副題は「メディアは何を伝えているのか?」。
書き下ろし。
かつてテレビ・ディレクターの仕事をしていた著者が、テレビを含めたメディアをどのように批評的に読み解き、主体的に活用していけば良いかを述べたもの。大学でメディア・リテラシーの講義もしている著者は、自分の体験や数々の例を挙げながら、説得力のある話を展開している。
でも人は、集団になったとき、時おりとんでもない過ちを犯してしまう。集団に自分の意思を預けてしまう。これも歴史的事実。そして人が持つそんな負の属性が駆動するとき、つまり集団が暴走するとき、メディアはこれ以上ないほどの潤滑油となる。
世界は複雑だ。事象や現象は単純ではないし、一面だけでもない。でもテレビ・ニュースに代表されるメディアは、その複雑さを再構成して簡略化する。

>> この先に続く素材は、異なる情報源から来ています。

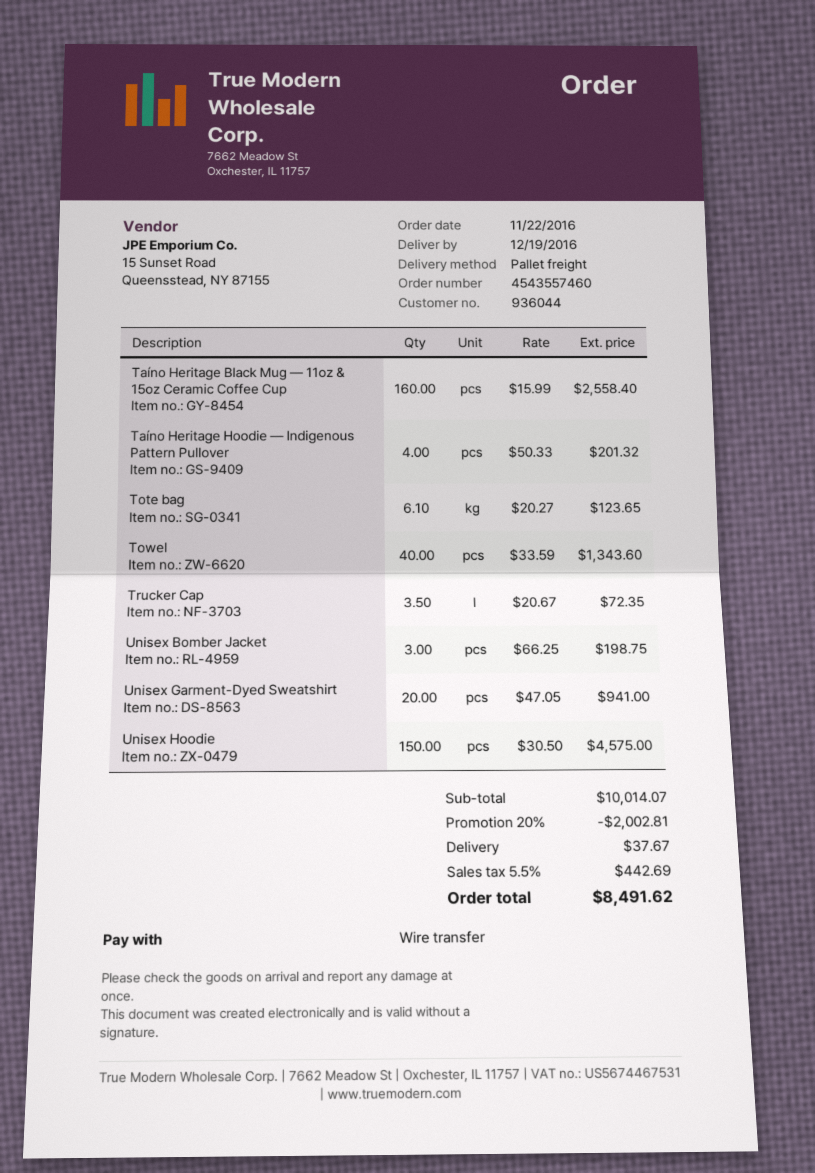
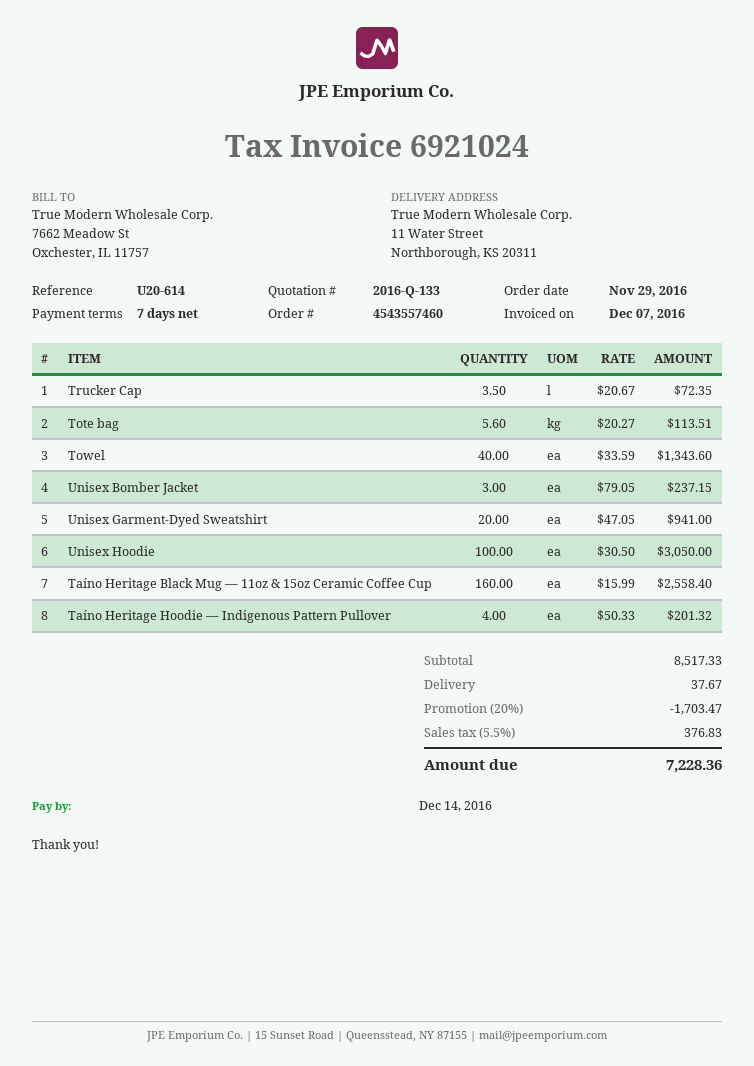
order date: 2016-11-22 -> 2016-11-29
Tote bag: 6.1 x 20.27 = 123.65 -> 5.6 x 20.27 = 113.51
Unisex Bomber Jacket: 3 x 66.25 = 198.75 -> 3 x 79.05 = 237.15
Unisex Hoodie: 150 x 30.50 = 4575.00 -> 100 x 30.50 = 3050.00
subtotal: 10014.07 -> 8517.33
discount: 20% = 2002.81 -> 20% = 1703.47
tax: 5.5% = 442.69 -> 5.5% = 376.83
total: 8491.62 -> 7228.36

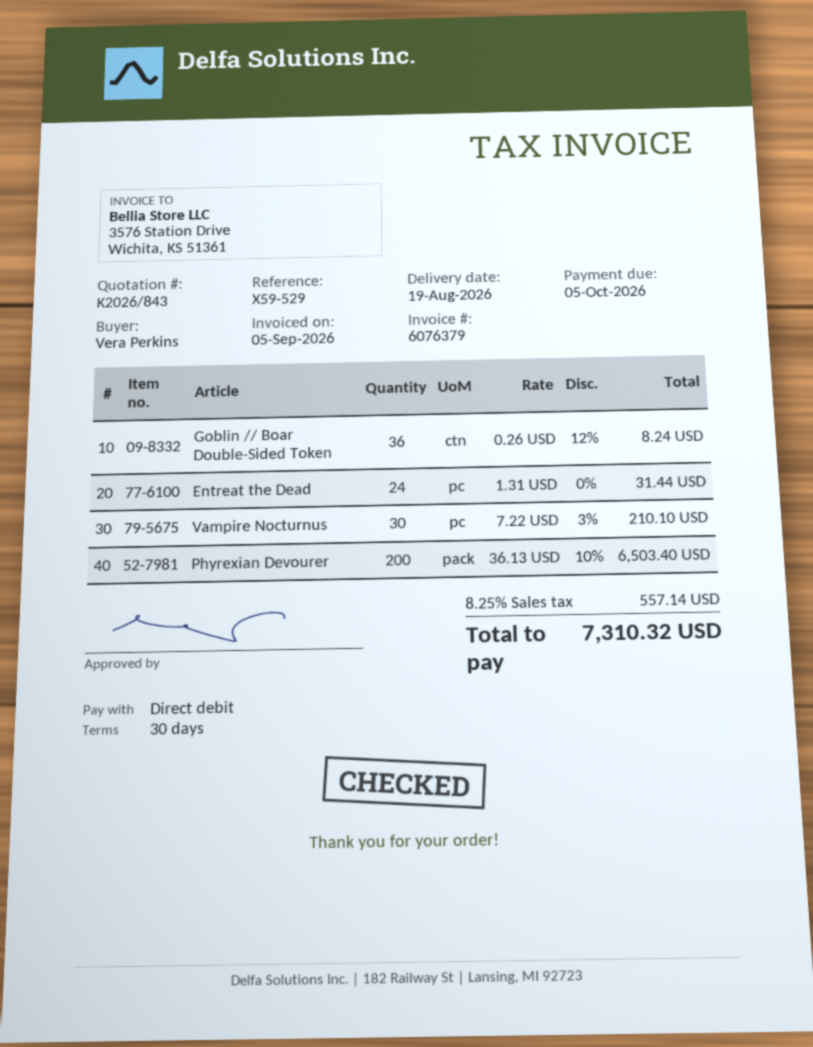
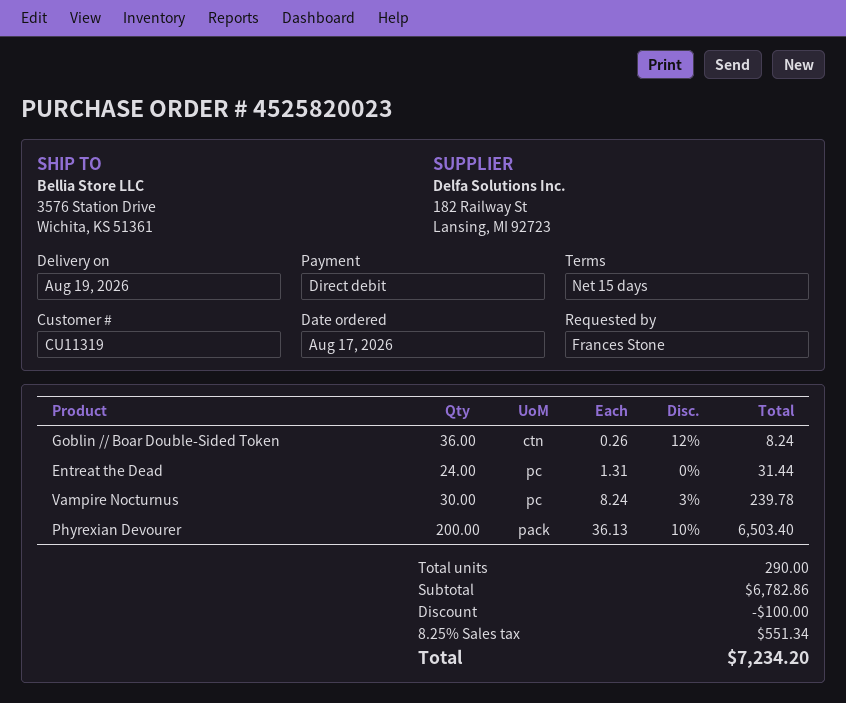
payment terms: 30 days -> 15 days
ordered by: Vera Perkins -> Frances Stone
Vampire Nocturnus: 30 x 7.22 - 3% = 210.10 -> 30 x 8.24 - 3% = 239.78
discount: none -> 100.00
tax: 8.25% = 557.14 -> 8.25% = 551.34
total: 7310.32 -> 7234.20

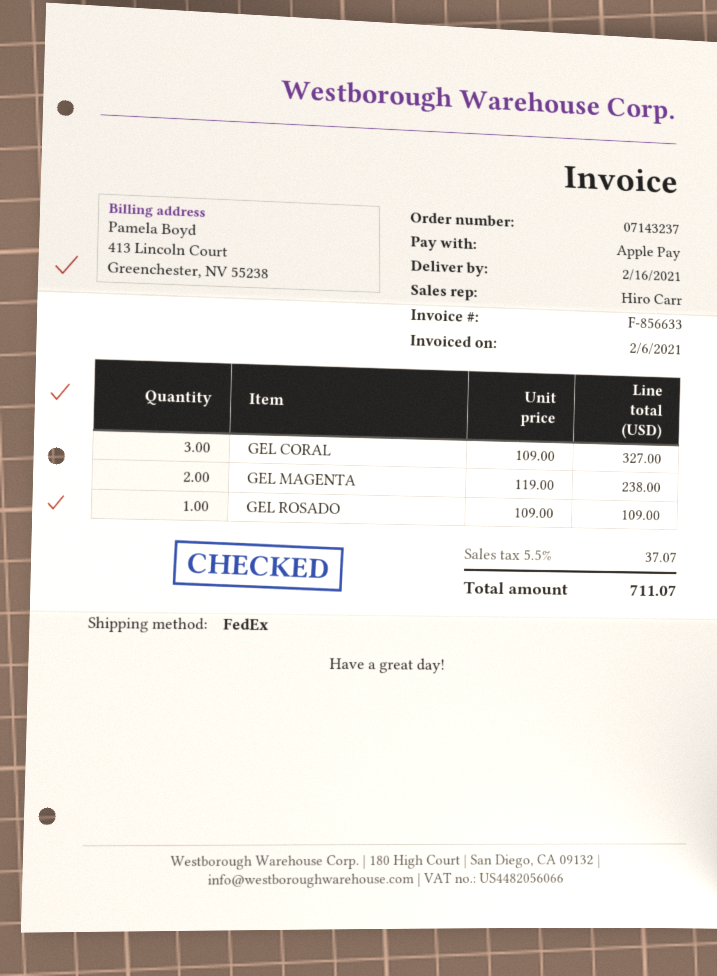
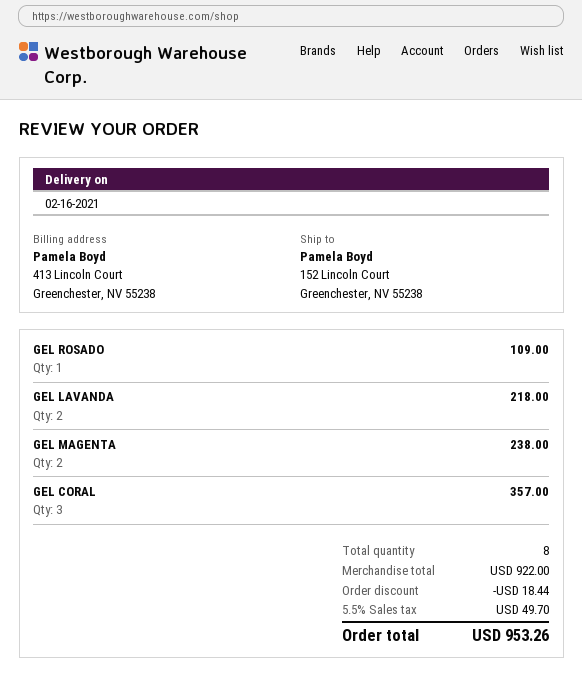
GEL CORAL: 3 for 327.00 -> 3 for 357.00
GEL LAVANDA: none -> 2 for 218.00
discount: none -> 18.44
tax: 5.5% = 37.07 -> 5.5% = 49.70
total: 711.07 -> 953.26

メディアは視聴者や読者を信頼させてはいけない。なぜならメディアは信頼すべきものではない。あくまでもひとつの視点なのだ。受け取る側も絶対に信じてはいけない。これはひとつの視点なのだと意識しながら受け取るべきだ。
近年は映画監督・作家として、言論の分野においても存在感を発揮している著者の丁寧な語り口が印象に残る一冊であった。
2014年11月10日、ちくまプリマー新書、820円。